Wandering Thoughts archives

2006-05-23

Link: Why overtime is bad for everyone

The really interesting bit of Why Crunch Mode Doesn't Work: 6 Lessons for me can be summed up in the lead-in:

There's a bottom-line reason most industries gave up crunch mode over 75 years ago: It's the single most expensive way there is to get the work done.

The article elaborates this, and makes for interesting reading. In the same area is Hours of Work in U.S. History, if one wants another set of data.

(Unfortunately I have lost where I got the first link from.)
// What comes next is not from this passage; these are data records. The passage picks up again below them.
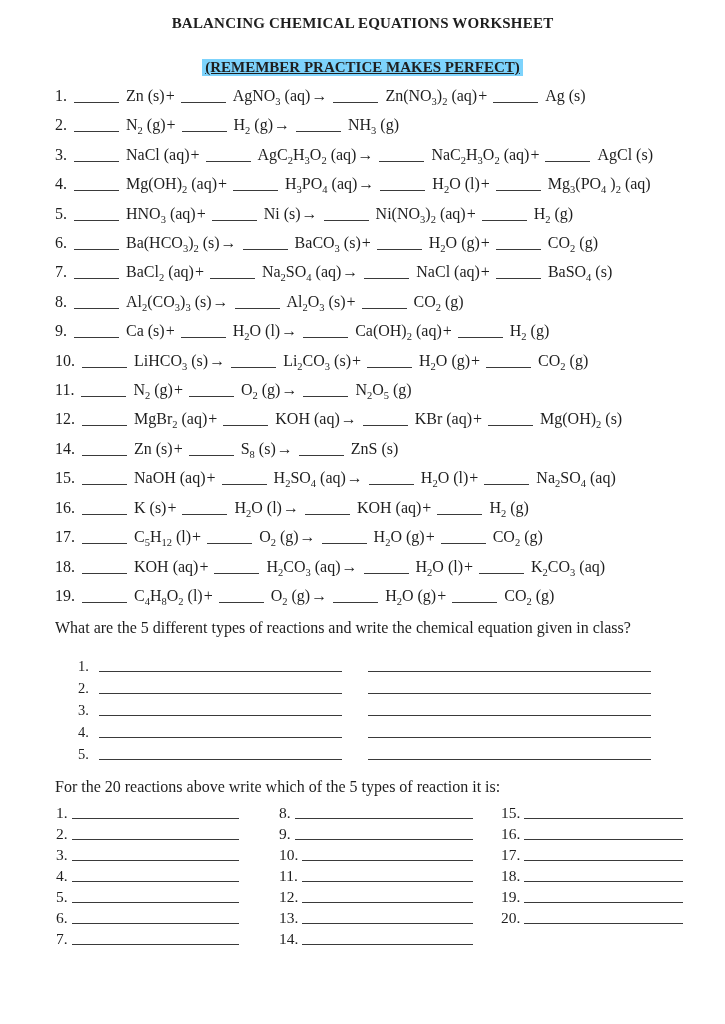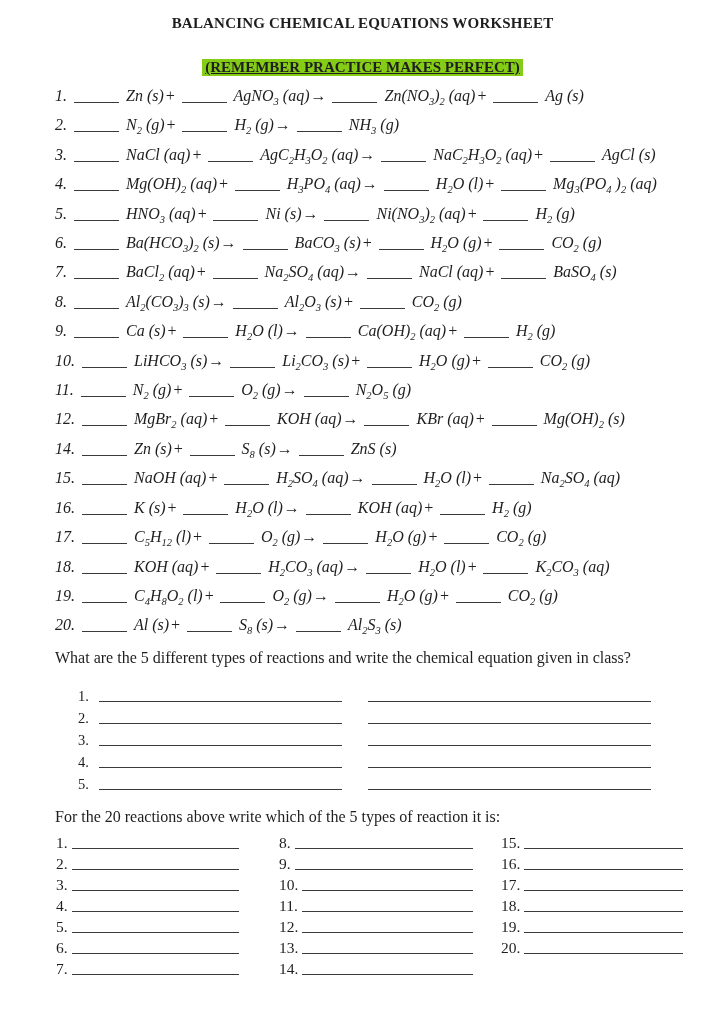--- a/index.html
+++ b/index.html
@@ -39,7 +39,7 @@
 <div class="page">
   <div class="title">BALANCING CHEMICAL EQUATIONS WORKSHEET</div>
   <div class="subtitle-row">
-    <span class="subtitle" style="background-color: #84cc16; margin-top: 26px;">(REMEMBER PRACTICE MAKES PERFECT)</span>
+    <span class="subtitle" style="background-color: #7dd3fc; margin-top: 26px;">(REMEMBER PRACTICE MAKES PERFECT)</span>
   </div>
 
   <div class="equations" id="equations">

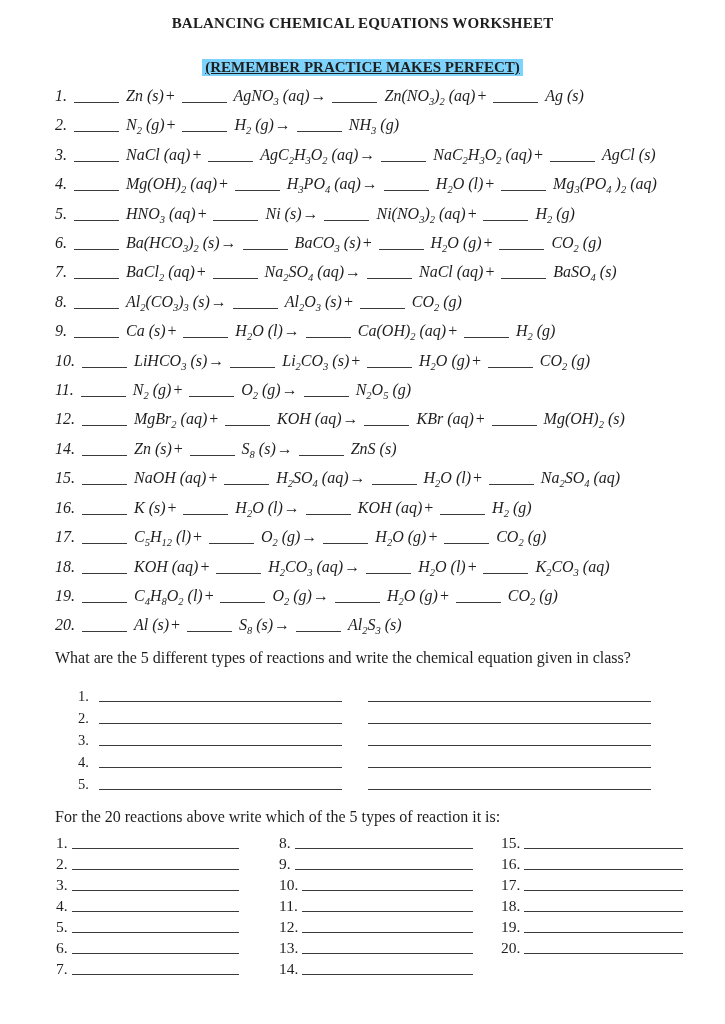--- a/index.html
+++ b/index.html
@@ -11,7 +11,7 @@
   .subtitle-row{text-align:center;margin-top:1px;}
   .subtitle{font-weight:bold;font-size:15px;text-decoration:underline;padding:0 3px;display:inline-block;}
   .equations{margin:5px 0 0 55px;}
-  .eq{line-height:29.4px;white-space:nowrap;font-size:16px;font-style:italic;}
+  .eq{line-height:29.4px;white-space:nowrap;font-size:16px;}
   .eq-num{margin-right:7px;}
   .blank{display:inline-block;width:45px;height:13px;border-bottom:1.4px solid #3a3a3a;margin-right:7px;vertical-align:-2px;}
   .op{margin:0 6px 0 1px;}

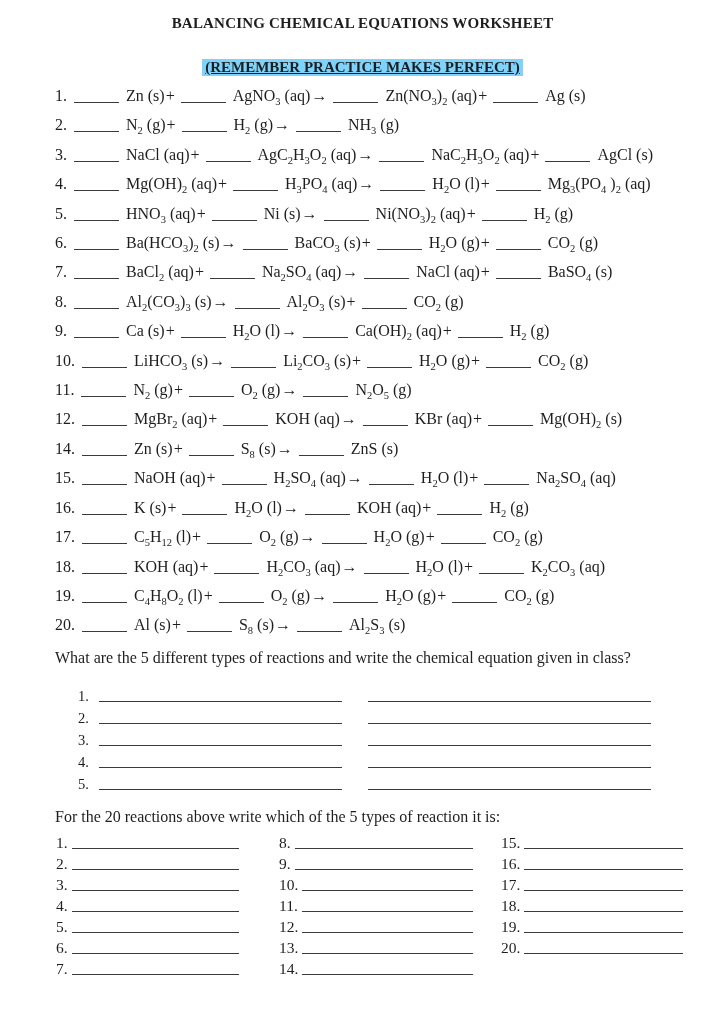--- a/index.html
+++ b/index.html
@@ -61,7 +61,6 @@
       <div class="eq"><span class="eq-num">17.</span><span class="blank"></span><span class="formula">C<sub>5</sub>H<sub>12</sub> (l)</span><span class="op">+</span><span class="blank"></span><span class="formula">O<sub>2</sub> (g)</span><span class="op">→</span><span class="blank"></span><span class="formula">H<sub>2</sub>O (g)</span><span class="op">+</span><span class="blank"></span><span class="formula">CO<sub>2</sub> (g)</span></div>
       <div class="eq"><span class="eq-num">18.</span><span class="blank"></span><span class="formula">KOH (aq)</span><span class="op">+</span><span class="blank"></span><span class="formula">H<sub>2</sub>CO<sub>3</sub> (aq)</span><span class="op">→</span><span class="blank"></span><span class="formula">H<sub>2</sub>O (l)</span><span class="op">+</span><span class="blank"></span><span class="formula">K<sub>2</sub>CO<sub>3</sub> (aq)</span></div>
       <div class="eq"><span class="eq-num">19.</span><span class="blank"></span><span class="formula">C<sub>4</sub>H<sub>8</sub>O<sub>2</sub> (l)</span><span class="op">+</span><span class="blank"></span><span class="formula">O<sub>2</sub> (g)</span><span class="op">→</span><span class="blank"></span><span class="formula">H<sub>2</sub>O (g)</span><span class="op">+</span><span class="blank"></span><span class="formula">CO<sub>2</sub> (g)</span></div>
-      <div class="eq"><span class="eq-num">20.</span><span class="blank"></span><span class="formula">Al (s)</span><span class="op">+</span><span class="blank"></span><span class="formula">S<sub>8</sub> (s)</span><span class="op">→</span><span class="blank"></span><span class="formula">Al<sub>2</sub>S<sub>3</sub> (s)</span></div>
     </div>
 
   <div class="types-question">What are the 5 different types of reactions and write the chemical equation given in class?</div>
links/OnCrunchMode written at 01:41:46; Add Comment

A defense of Unix that always irritates me

One of the things that some people like to trot out in defense of Unix is the old chestnut:

On Unix everything runs as a user process, so you never have blue screen of death reboots like you do with Windows; even if something goes wrong, it's just a user process and your system doesn't go down.

I like Unix, but this sort of defense of it has always irritated the heck out of me. Ignoring how it can be false in practice, it's completely disingenuous.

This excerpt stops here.